Methylene chloride, used industrially in paint stripper, is classified as a Category 1 carcinogen by the UK Health and Safety Commission. The American National Library of Medicine's Toxnet website lists symptoms of exposure to the chemical as: "Lethargy, mental confusion, headache, tingling of the limbs, acoustical and optical delusions, liver and kidney damage, increase risk of spontaneous abortion, coma and death."

Russell Sparks, a student from Bellingham, Washington who was tear gassed on December 1 told SQUALL: " I felt like I was on fire. A middle aged man near me passed out, eyes open, shaking, dry heaving, twitching at the shoulders. I tried to help but my eyes were burning."

Article Two of the Chemical Weapons Convention specifically excludes chemicals used in domestic situations, making it legal for governments to chemically quell riots as they see fit.

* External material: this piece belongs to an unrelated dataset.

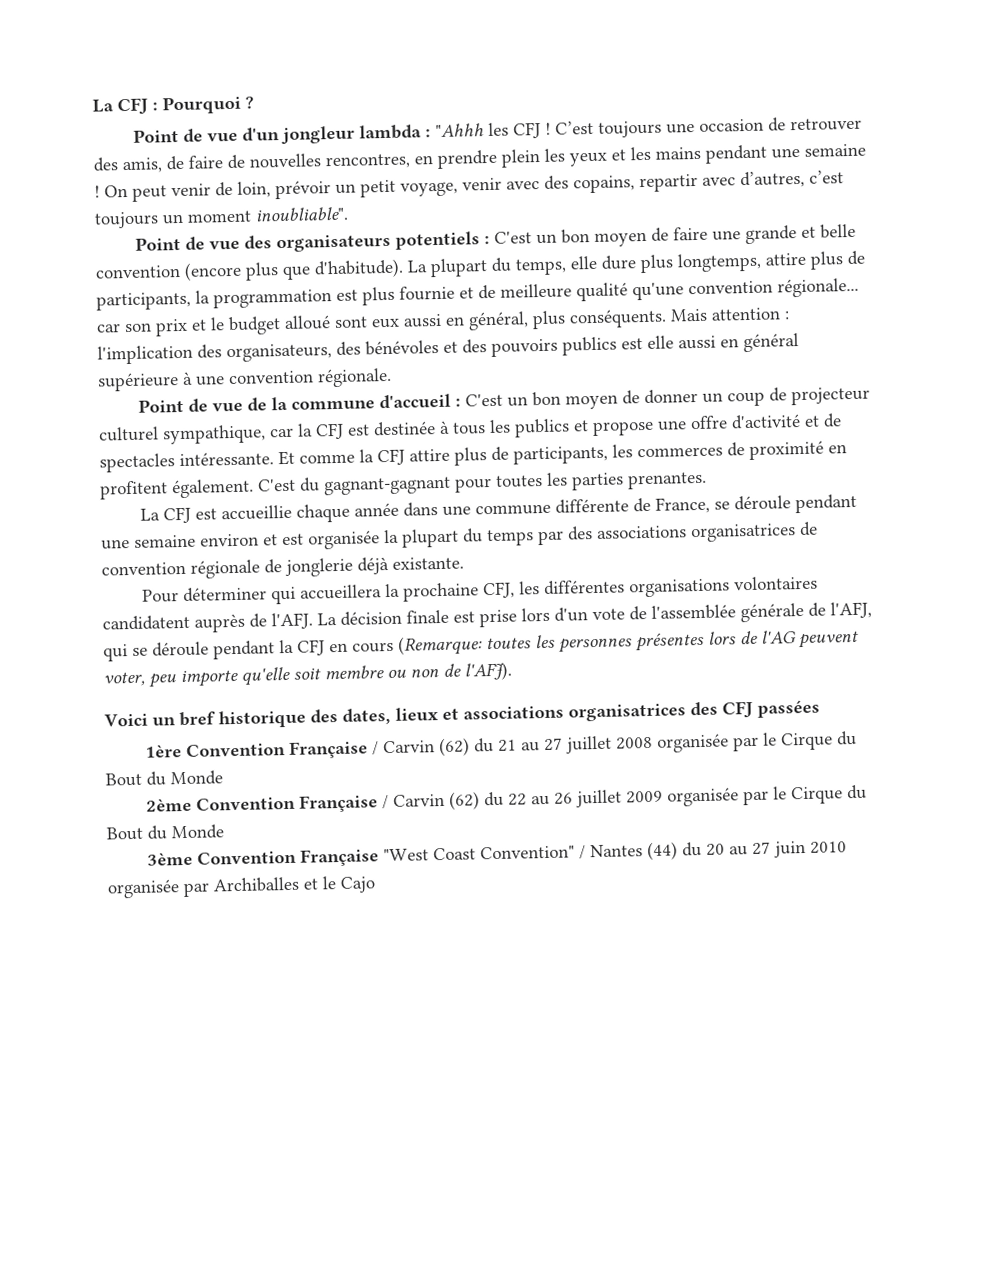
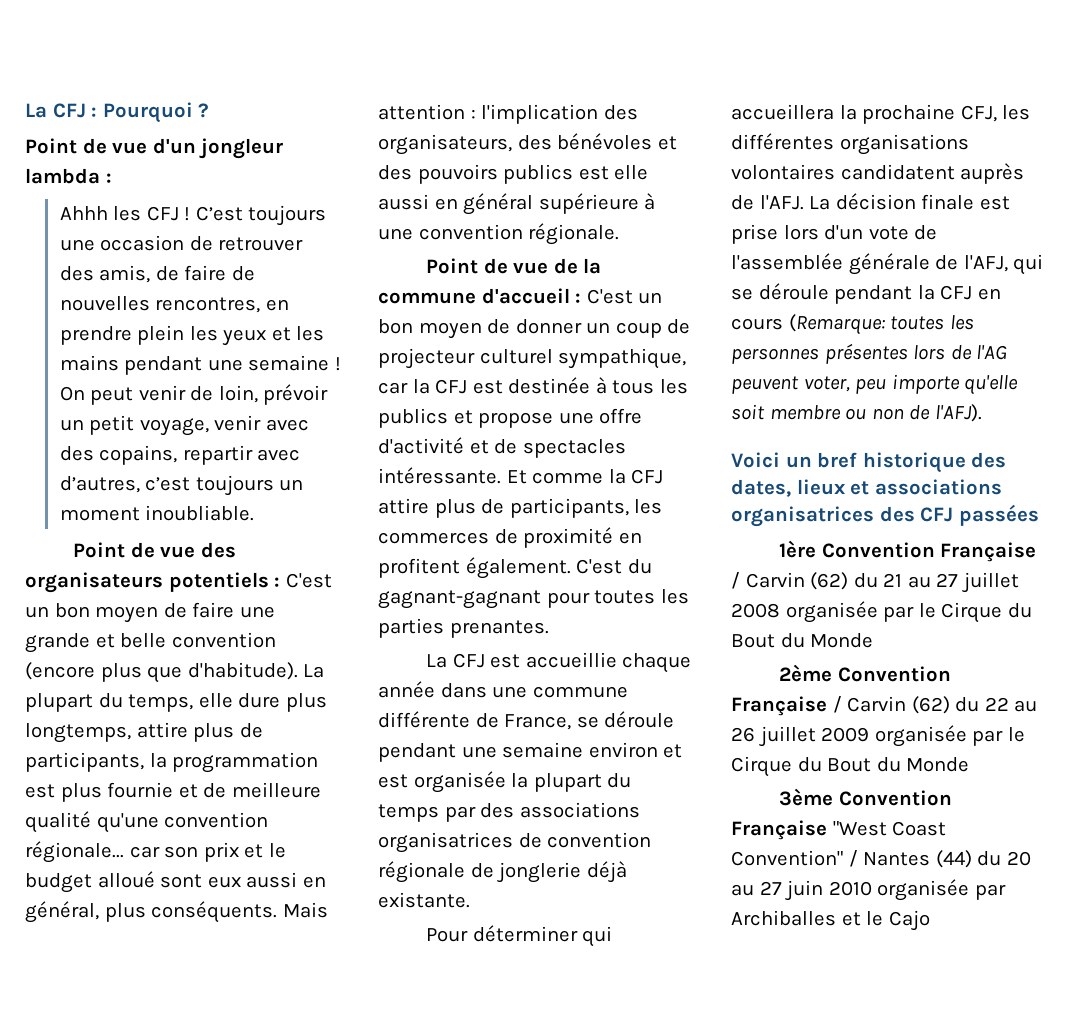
- Point de vue d'un jongleur lambda : "Ahhh les CFJ !
+ Point de vue d'un jongleur lambda :
+ Ahhh les CFJ !
- On peut venir de loin, prévoir un petit voyage, venir avec des copains, repartir avec d’autres, c’est toujours un moment inoubliable".
+ On peut venir de loin, prévoir un petit voyage, venir avec des copains, repartir avec d’autres, c’est toujours un moment inoubliable.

A Seattle Police spokesman told SQUALL that aside from their handguns, "all the weapons carried by the police are non lethal". Further comment has been suspended until completion of an internal review of the week's operations. Leon Eski who travelled from Sussex to oppose the WTO, said: "I was gassed and sprayed at least four times totally unprovoked. After I got home I was short of breath for a week or more, experienced pains in my kidneys and developed mouth ulcers."

Dr Ray Jones, an Open University toxicologist, said: "Methylene chloride will go through the skin quickly and into the blood stream. It is very soluble in fat. Many carcinogens don't take effect for ten, twenty or thirty years, by which time it would be impossible to trace the cause." Jones added that the body would metabolise the chemical into formaldehyde - an even more toxic category three carcinogen. "Spraying methylene chloride onto someone is very irresponsible," he said.

Def-Tec, the Wyoming based company which produced many of the chemical weapons used in Seattle, denied its products had any safety problems. The Seattle Police Department (SPD) received serious criticism over its handling of the protests. Residents of the city's Capitol Hill district complained of gas choking them in their homes. One woman was reported to have miscarried her baby, and SPD Chief Norm Stamper resigned.